Collected data:

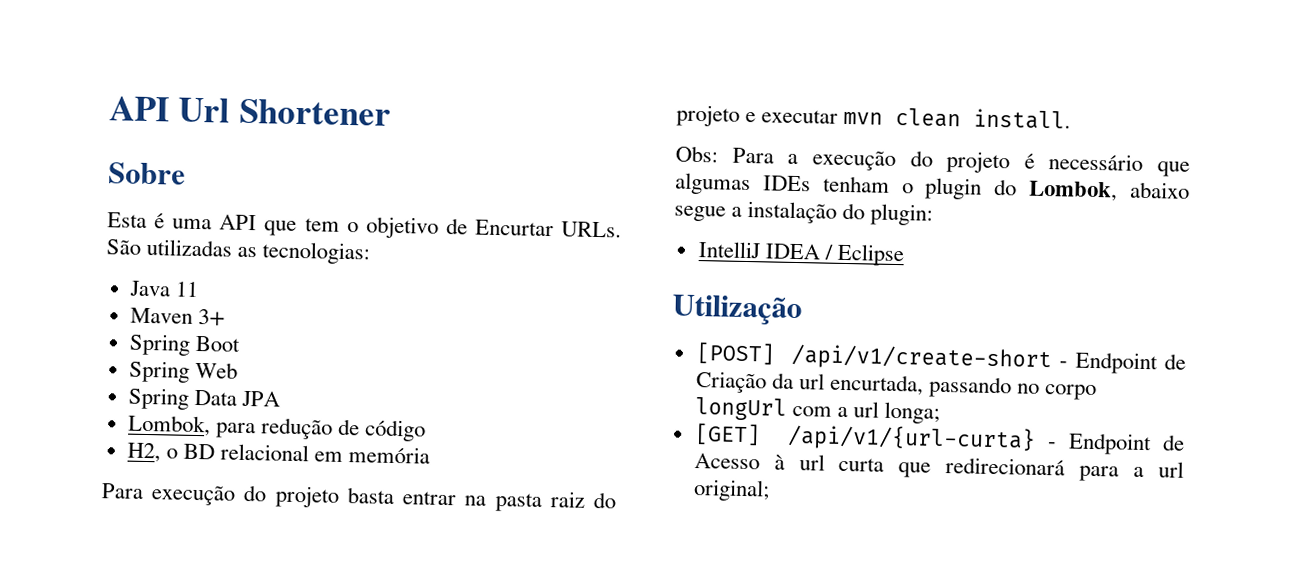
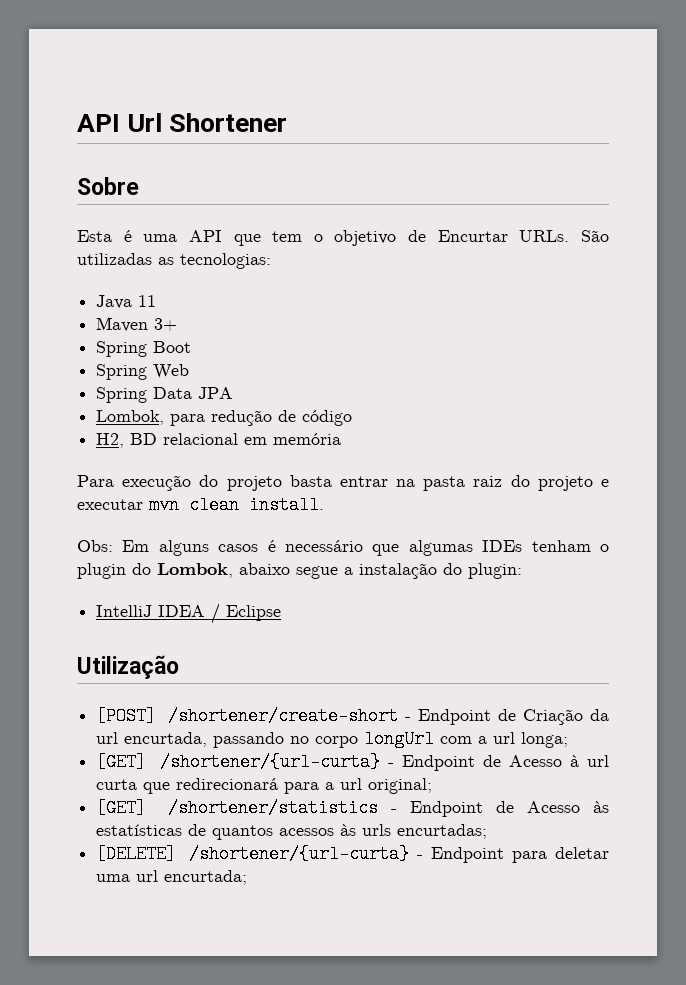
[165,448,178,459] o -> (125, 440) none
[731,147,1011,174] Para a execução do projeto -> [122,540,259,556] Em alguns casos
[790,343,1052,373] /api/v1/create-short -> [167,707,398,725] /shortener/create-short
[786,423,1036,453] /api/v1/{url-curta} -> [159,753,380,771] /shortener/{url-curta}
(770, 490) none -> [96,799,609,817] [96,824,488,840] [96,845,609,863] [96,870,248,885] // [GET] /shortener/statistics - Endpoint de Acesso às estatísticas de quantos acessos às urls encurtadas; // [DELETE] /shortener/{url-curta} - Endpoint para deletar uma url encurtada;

**WORK TO COMPLETE:** Determine the count of lines in the data above with the string "none" in them, and give that count alone.

**TASK RESPONSE:** 2